Mucho antes de que desapareciera bajo las aguas del pantano, el único vinculo que me quedaba con la fe era la iglesia de Itoiz o por mejor decir la misa de los domingos. Iba por el cura. Porque era un tipo que sabía hablar a los vecinos de un pueblo perdido que no estaba en los planes de nadie. No les contaba nada especial pero hacía dos o tres cosas que convertían la misa en un momento agradable: dejaba la puerta abierta, un portalón románico, a mano derecha según se mira al altar y así, el ritmo de la naturaleza entraba en la templo.. Recuerdo un domingo de primavera. Durante la mañana el cielo se había cubierto y para el evangelio comenzó a tronar. Cuando el cura levantó la hostia en la consagración, en ese momento exacto, un rayo cayó a pocos metros de la iglesia. Nadie se inmutó; como si todos entendiéramos que aquello era parte del misterio o del no-misterio.
El sermón parecía siempre el arranque de una charla -jamás había un reproche cristiano- que se prolongaba en el atrio, terminado el oficio. Entonces alguien sacaba un paquete de tabaco. Creo que el cura fumaba Ducados.
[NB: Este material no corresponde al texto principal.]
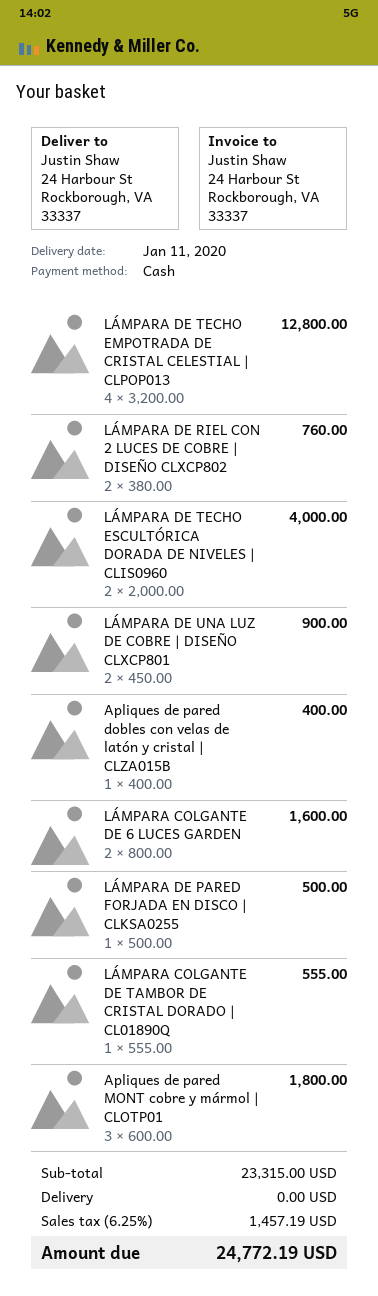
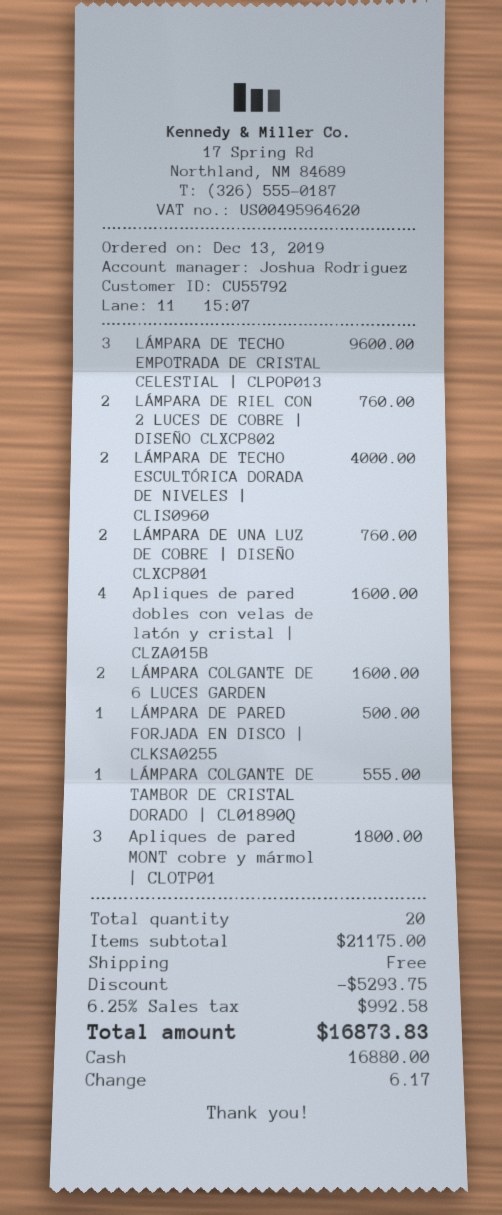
LÁMPARA DE TECHO EMPOTRADA DE CRISTAL CELESTIAL | CLPOP013: 4 for 12800.00 -> 3 for 9600.00
LÁMPARA DE UNA LUZ DE COBRE | DISEÑO CLXCP801: 2 for 900.00 -> 2 for 760.00
Apliques de pared dobles con velas de latón y cristal | CLZA015B: 1 for 400.00 -> 4 for 1600.00
subtotal: 23315.00 -> 21175.00
discount: none -> 5293.75
tax: 6.25% = 1457.19 -> 6.25% = 992.58
total: 24772.19 -> 16873.83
Sentados en el poyete, a cubierto, frente a Aldunza y muy cerca de donde el Irati y el Urrobi unían sus aguas, encendíamos unos cigarrillos y hablábamos un rato en ese límite arcaico entre lo sagrado y lo profano.
Me acuerdo de todo esto mientras miro unas fotos de Gabrielle Duplantier a las que he llegado por los inescrutables caminos de Facebook. El cura parece el mismo, Tomás Armendáriz. P. y A. me dicen que no es él. Incluso el relato de Gabrielle me hace dudar, pero quiero creer que sí lo es.
Gabrielle me cuenta que llegó a Itoiz cuando empezó su serie de fotografías del País Vasco. Ella había oído hablar de la presa ya construida y de la intensa oposición de los pueblos que iban a quedar sumergidos. Le resultó difícil encontrar Itoiz, porque todas las señales habían sido retiradas, destrozadas o cubiertas con pintura negra. Era –dice- un camino fantasma. “Afortunadamente la iglesia estaba abierta. Una joven del pueblo que estaba allí, en la explanada, nos dijo que solo vivían y trabajaban 3 familias. Se habían sentido traicionados por el Gobierno del que no habían recibido ninguna información sobre la fecha de en la que comenzaría el llenado del embalse y parecía no preocuparse por el reacomodo de sus habitantes. Sus hogares y sus tierras se perderían. Era día de misa, el sacerdote llegó, especialmente de Pamplona para los vecinos. Después de tomar una fotos, nos pidieron, que saliéramos y cerráramos la puerta”.
No hay más. Todo está 200 metros bajo el agua y no es bueno mirar al pasado. Tampoco miro con gusto las aguas del pantano. No hay nada que ver. Solo recuerdo los cigarrillos en el atrio, las golondrinas trisando en el poche Nagore, la poza donde Goñi, el puente colgante de maderas podridas, el canal seco recorrido a pie y el rayo en el momento exacto de la consagración. No hay más. Lo que había me lo ha devuelto Gabrielle con unas fotos.